### WORK ORDER
Look below for the line with "[139,233,397,249] documentation for"; begin the copy there and stop after the line with "[115,310,253,322] [62,325,236,336] [62,338,135,349]", keeping the text exact and the pictures out.
### EXERCISE MATERIALS
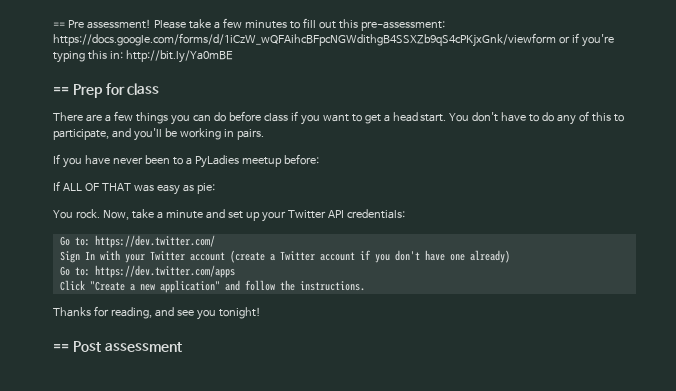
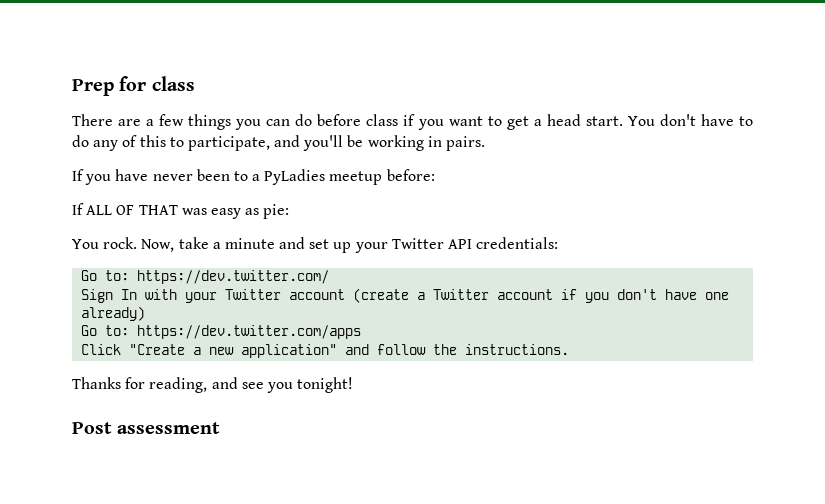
[53,18,445,31] [53,33,614,47] [53,50,233,63] [53,87,69,94] == Pre assessment! Please take a few minutes to fill out this pre-assessment: https://docs.google.com/forms/d/1iCzW_wQFAihcBFpcNGWdithgB4SSXZb9qS4cPKjxGnk/viewform or if you're typing this in: http://bit.ly/Ya0mBE // == -> (72, 87) none
[53,344,69,351] == -> (354, 385) none

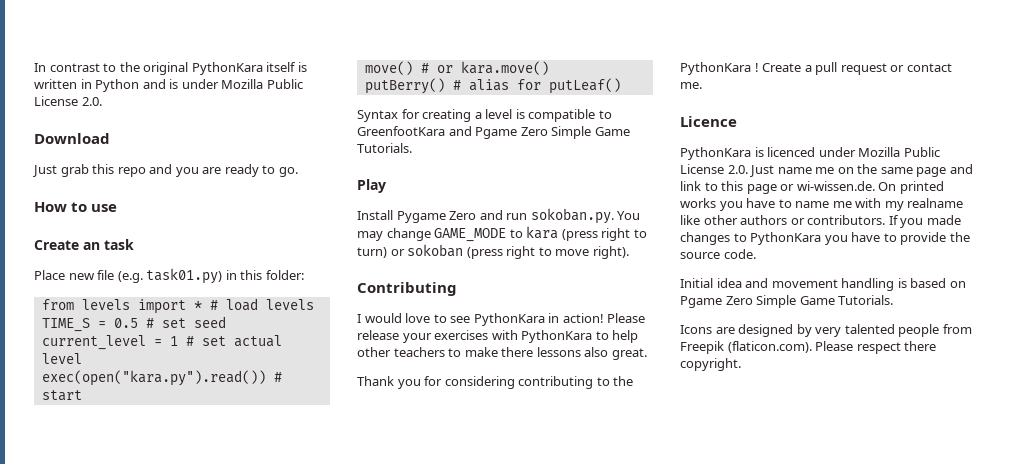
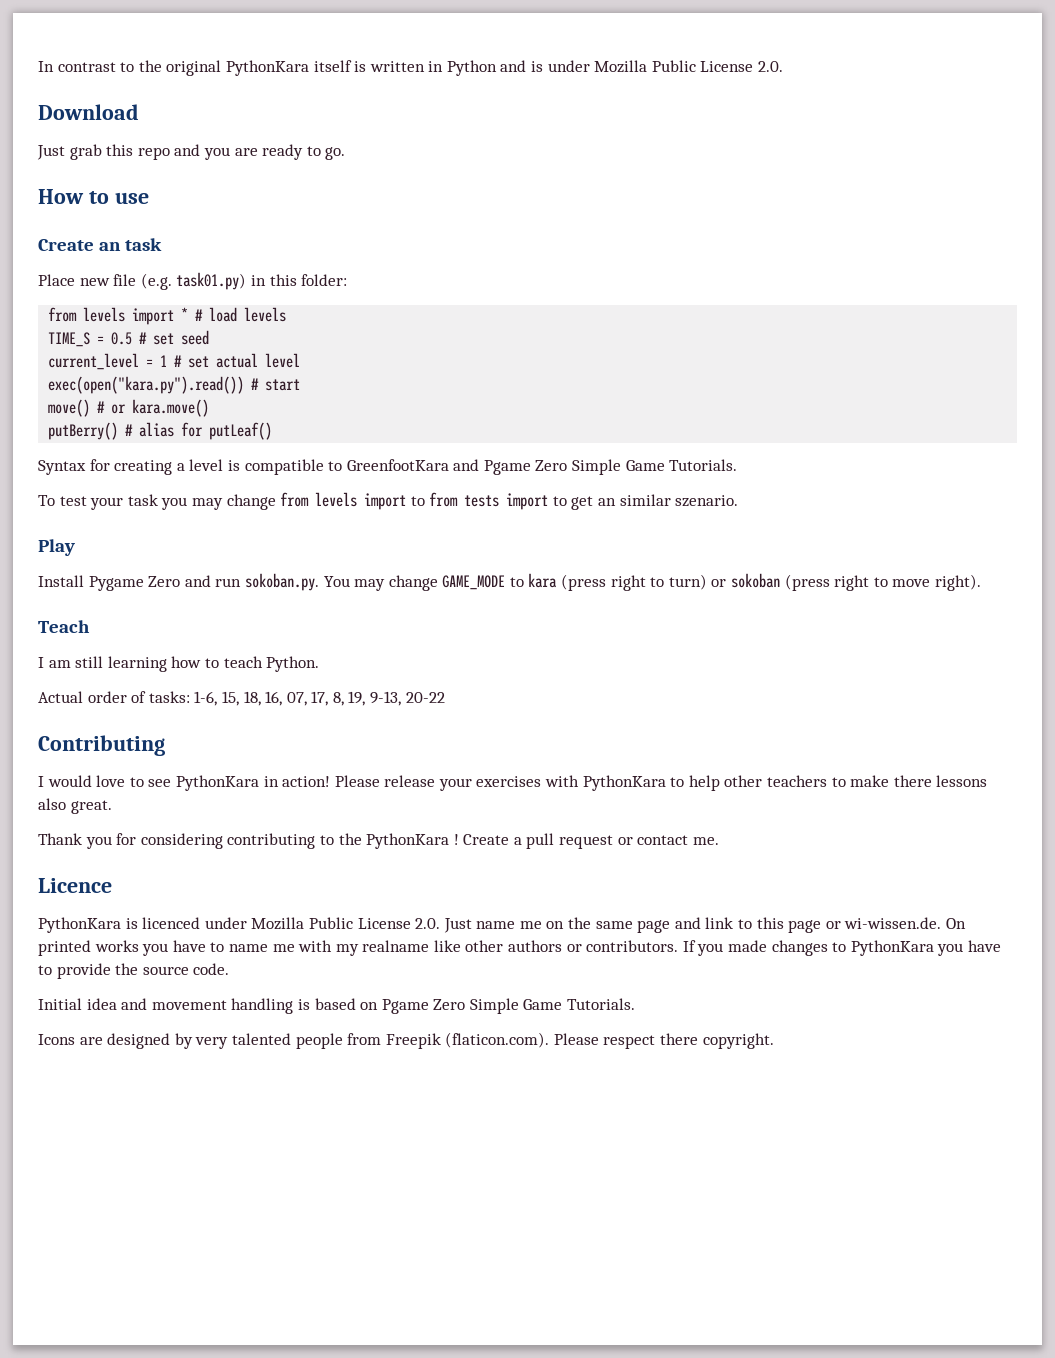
(412, 148) none -> [38,492,739,510] // To test your task you may change from levels import to from tests import to get an similar szenario.
(629, 252) none -> [38,620,90,633] [38,656,320,672] [38,691,445,706] // Teach // I am still learning how to teach Python. // Actual order of tasks: 1-6, 15, 18, 16, 07, 17, 8, 19, 9-13, 20-22

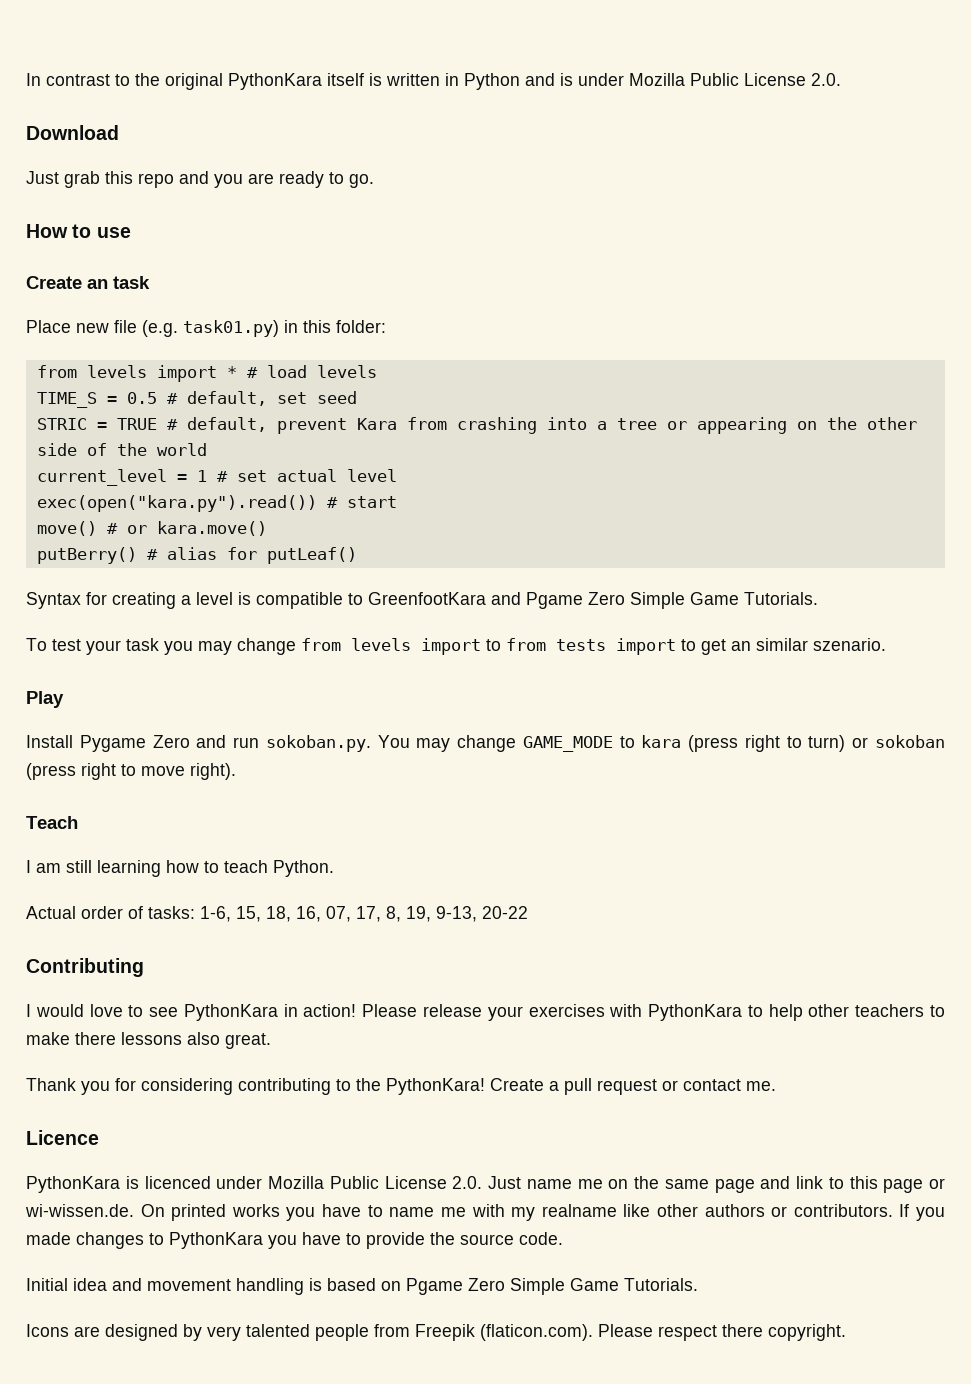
(148, 338) none -> [186,391,267,406] default,
(210, 337) none -> [36,417,917,434] [36,443,207,456] // STRIC = TRUE # default, prevent Kara from crashing into a tree or appearing on the other side of the world
[366,833,459,849] PythonKara ! -> [386,1078,485,1095] PythonKara!

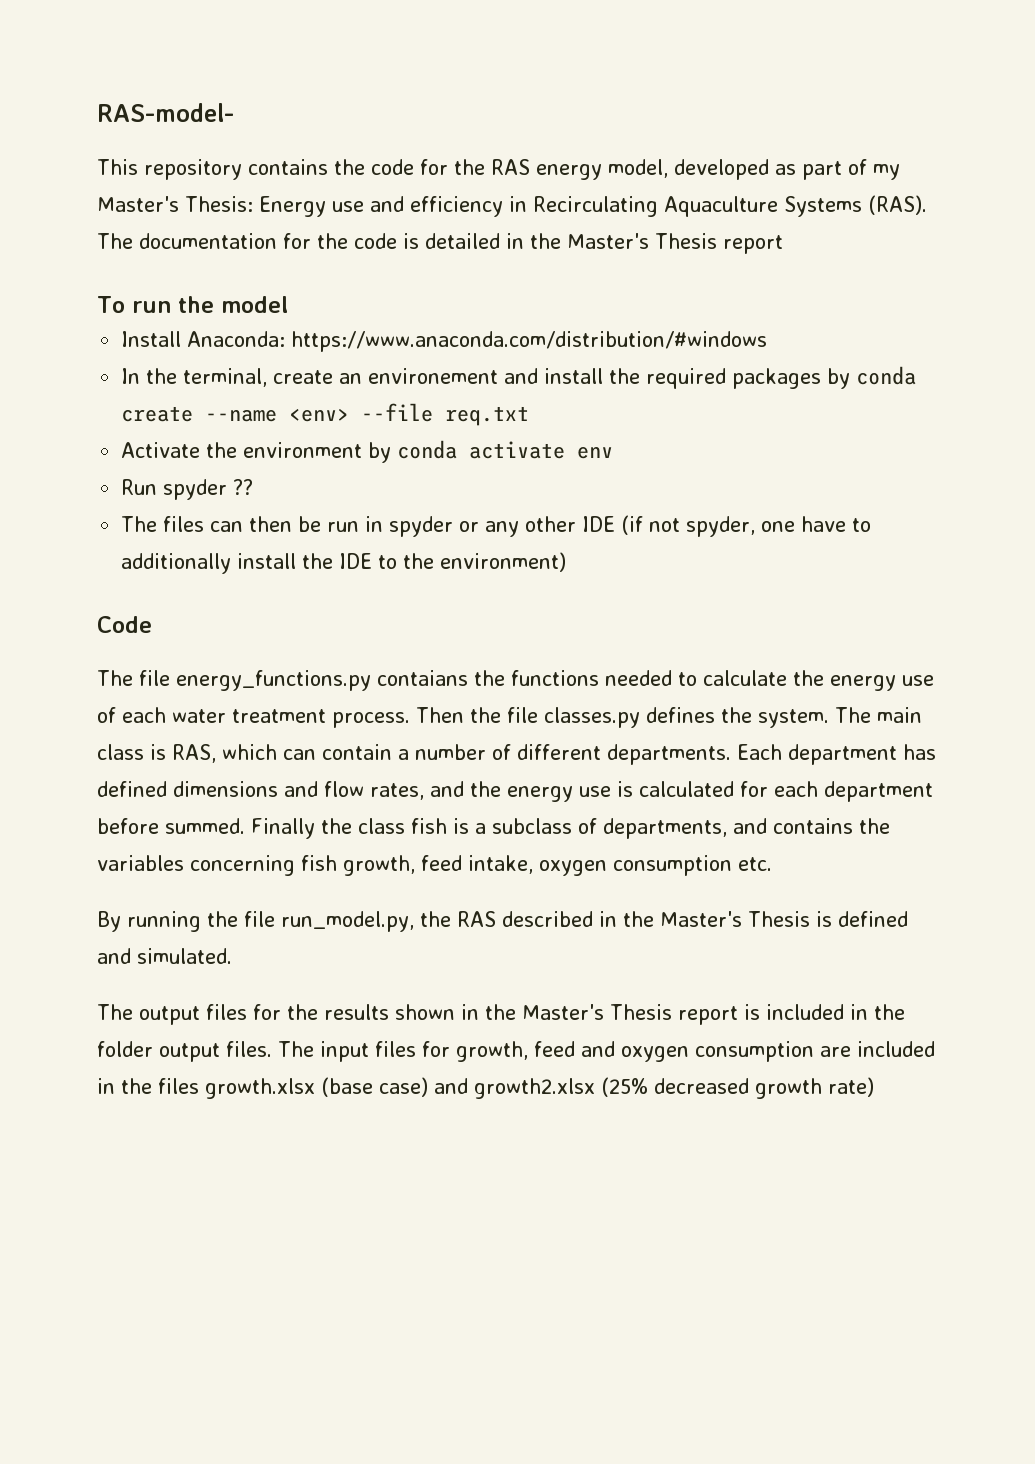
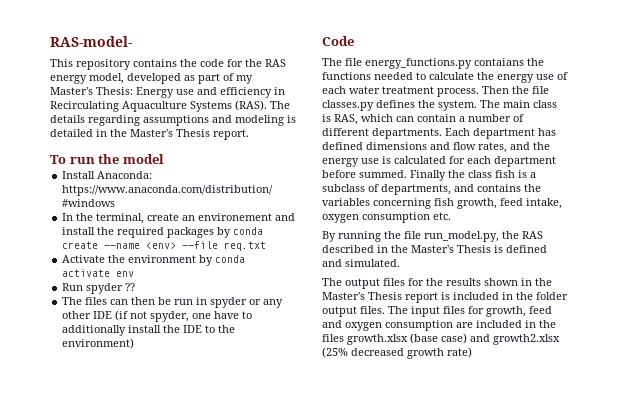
[139,233,397,249] documentation for the code -> [50,115,284,126] details regarding assumptions and modeling
[723,235,783,254] report -> [213,129,249,140] report.

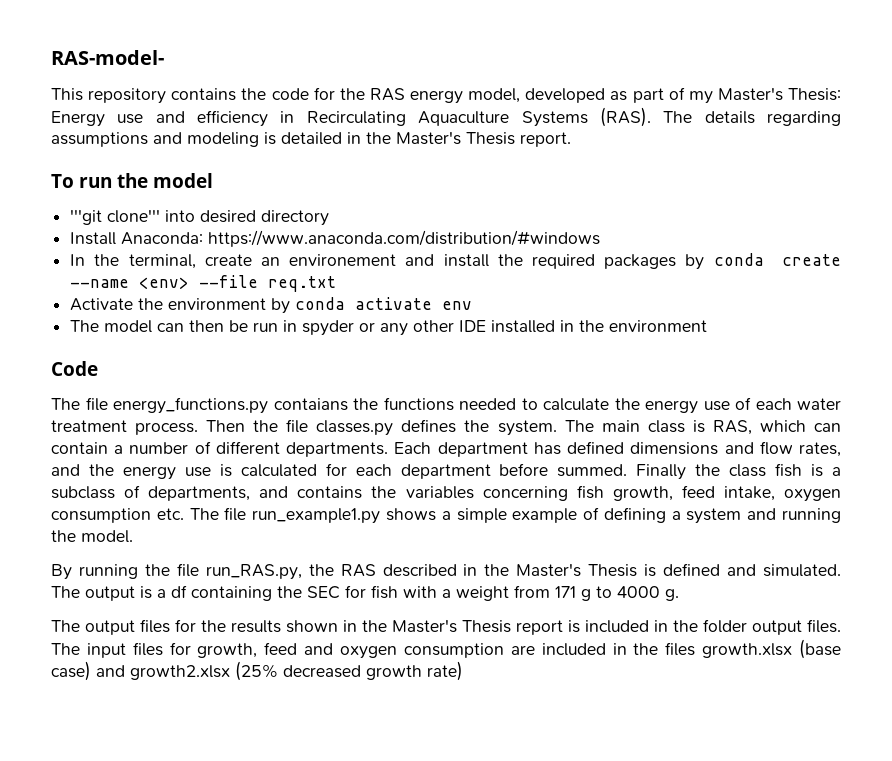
(164, 159) none -> [70,209,330,226] // '''git clone''' into desired directory
[62,283,136,294] [62,297,108,305] // Run spyder ?? // The files -> [70,320,153,333] // The model
[115,310,253,322] [62,325,236,336] [62,338,135,349] (if not spyder, one have to additionally install the IDE to the environment) -> [491,320,708,333] installed in the environment
(451, 216) none -> [189,507,842,524] [51,530,133,543] The file run_example1.py shows a simple example of defining a system and running the model.
[424,231,499,242] run_model.py, -> [205,564,302,580] run_RAS.py,
(400, 263) none -> [51,585,679,601] The output is a df containing the SEC for fish with a weight from 171 g to 4000 g.

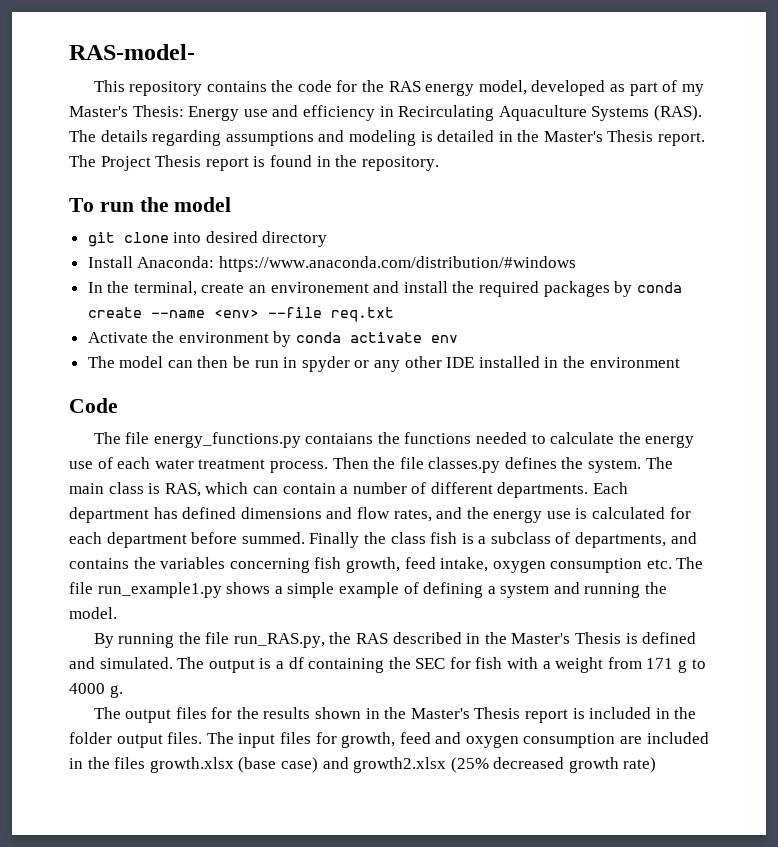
(571, 139) none -> [69,155,439,171] The Project Thesis report is found in the repository.
[70,209,161,225] '''git clone''' -> [87,232,169,247] git clone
######
### EXERCISE OUTPUT
[139,233,397,249] documentation for the code -> [50,115,284,126] details regarding assumptions and modeling
[723,235,783,254] report -> [213,129,249,140] report.

(164, 159) none -> [70,209,330,226] // '''git clone''' into desired directory
[62,283,136,294] [62,297,108,305] // Run spyder ?? // The files -> [70,320,153,333] // The model
[115,310,253,322] [62,325,236,336] [62,338,135,349] (if not spyder, one have to additionally install the IDE to the environment) -> [491,320,708,333] installed in the environment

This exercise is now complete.